Most NHL cancers are associated with chromosomal abnormalities, originating within a single cell, with subsequent cells carrying the identical variation.1 As such, lymphomas arise at different stages of B-cell differentiation. Specific recombination events lead to the development of chromosomal aberrations.
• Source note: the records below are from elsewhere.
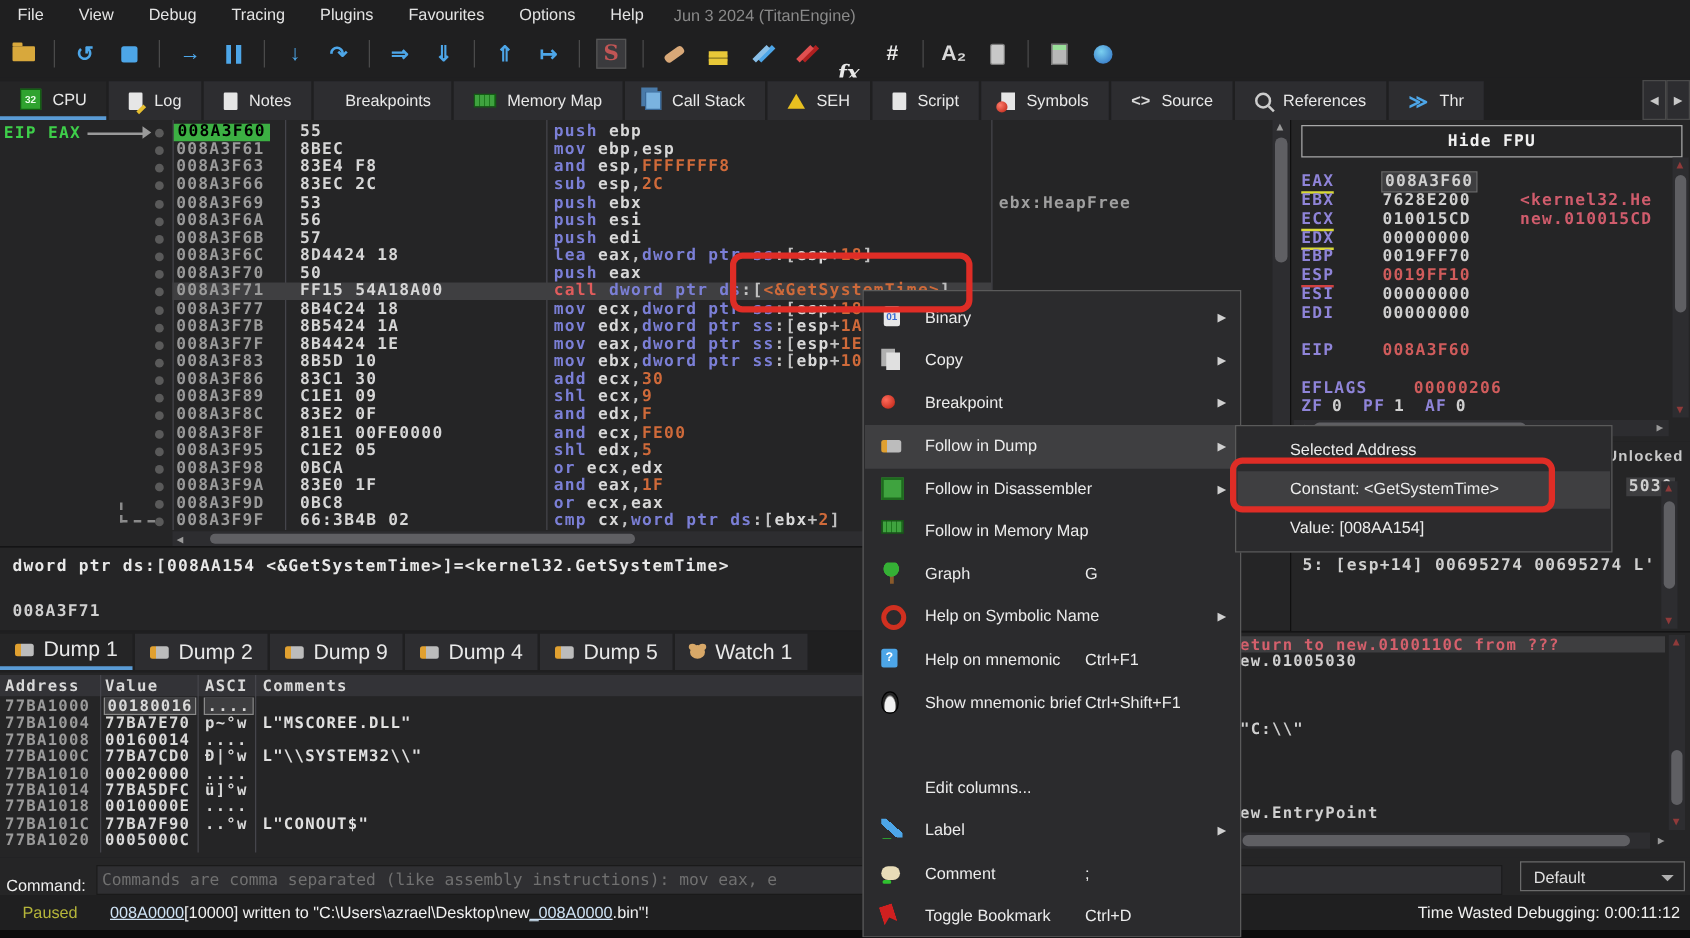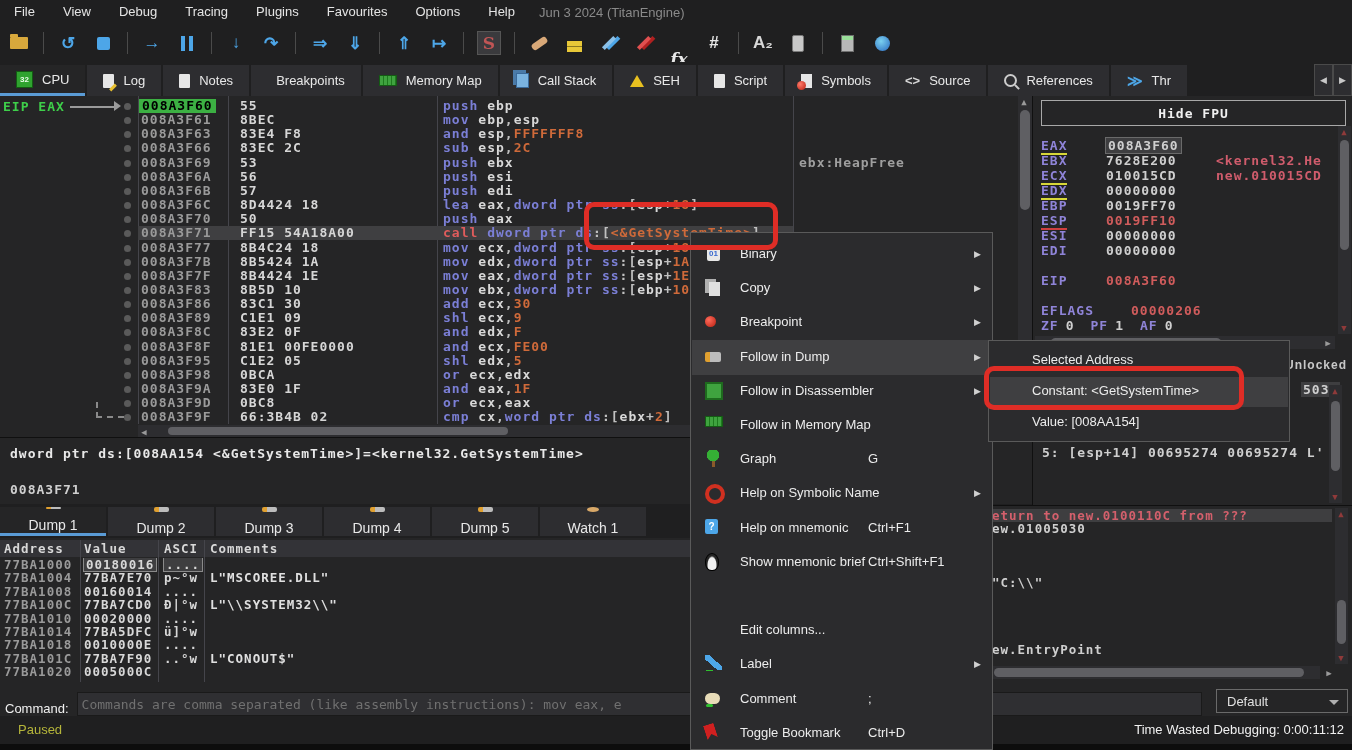"Dump 1" .dtab { flex-direction: column -> none; font-size: 14px -> 17px }
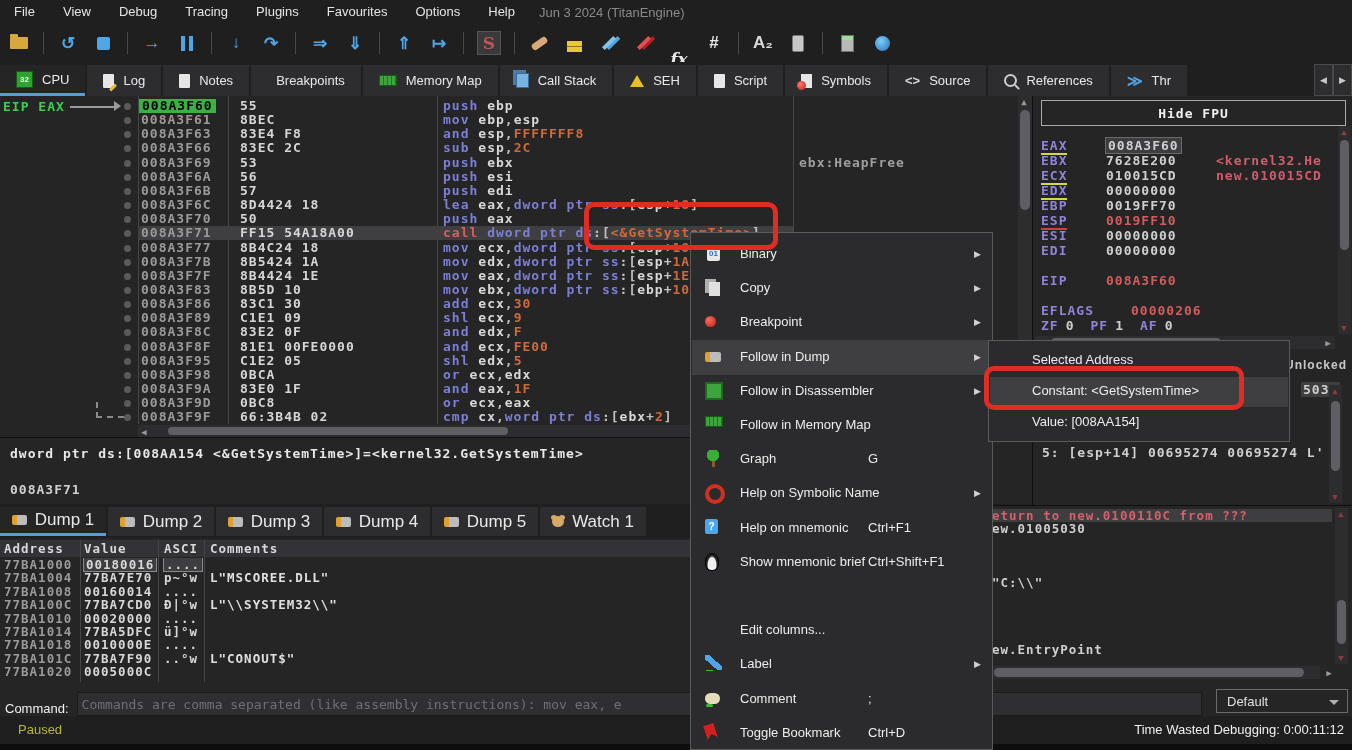"Dump 3" span { text: 3 -> 9 }
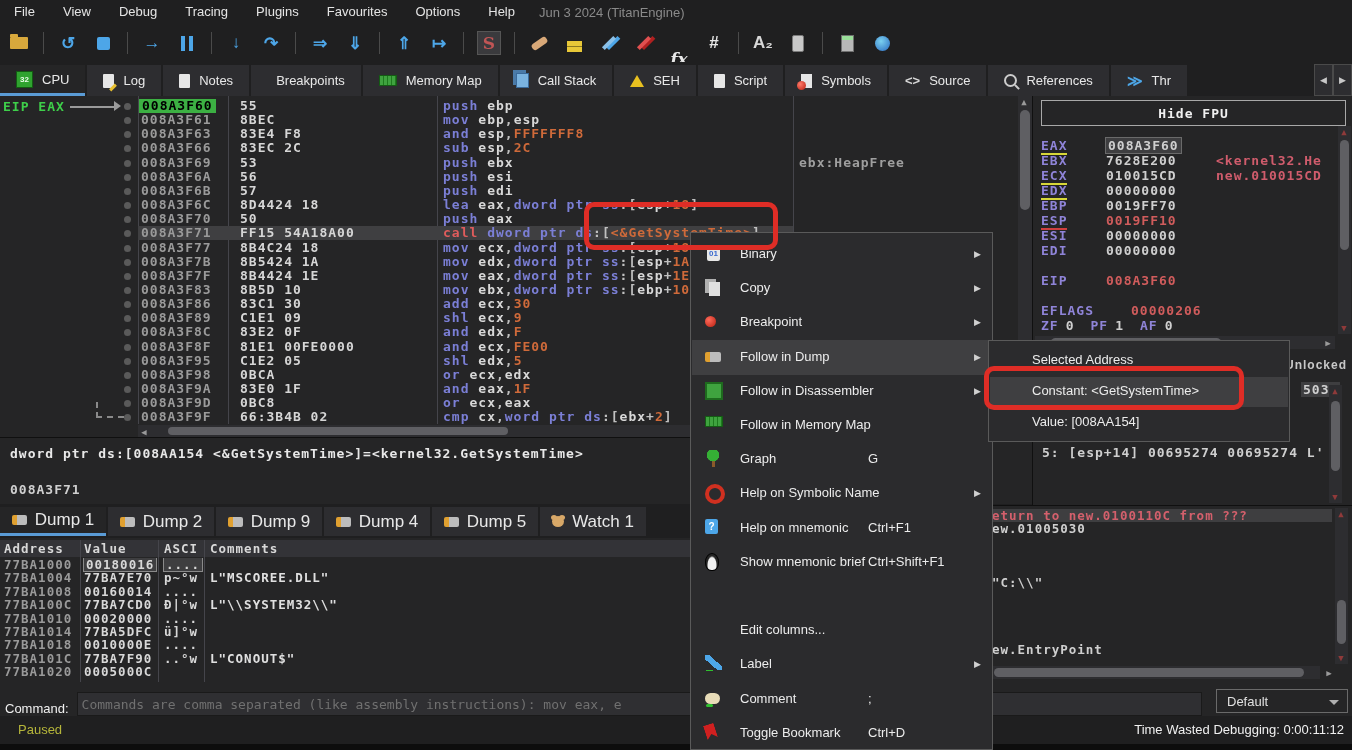"008A0000[10000] written to" span { html: none -> <span> <span>008A0000</span><span>[10000] written to "C:\Users\azrael\Desktop\new</span><span>_008A0000</span><span>.bin"!</span> </span> }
The germinal center is surrounded by a mantle zone of naive B cells, most of which express the CD5 marker which might comprise a distinct B-cell subset. Recombination activating gene 1 (RAG1)-dependent and RAG2-dependent V(D)J recombination takes place in the bone marrow. The potentially resulting t(14;18) and t(11;14) represent critical first steps in lymphomagenesis of different lymphoma subtypes. After antigen contact, the stimulated B cells migrate to the lymph node and form the germinal center after upregulation of BCL6. The events during the germinal center reaction include activation-induced cytidine deaminase (AID) –mediated somatic hypermutation and class-switch recombination, which are critical events for lymphoma evolution. The germinal center reaction is terminated by the differentiation of B cells into plasma cells. XBP1 and Blimp-1 are key regulators for plasmacytic differentiation.1-3

Various recurrent genomic and molecular biomarkers are involved in B-cell lymphomas, with prognostic effects related to various genetic abnormalities in proteins including MYC, BCL2, BCL6, TP53, etc.1 Additionally, development of unique anti-CD antibodies for treatment of specific lymphomas is possible due to specific biomarker expression at each stage of B-cell development and differentiation.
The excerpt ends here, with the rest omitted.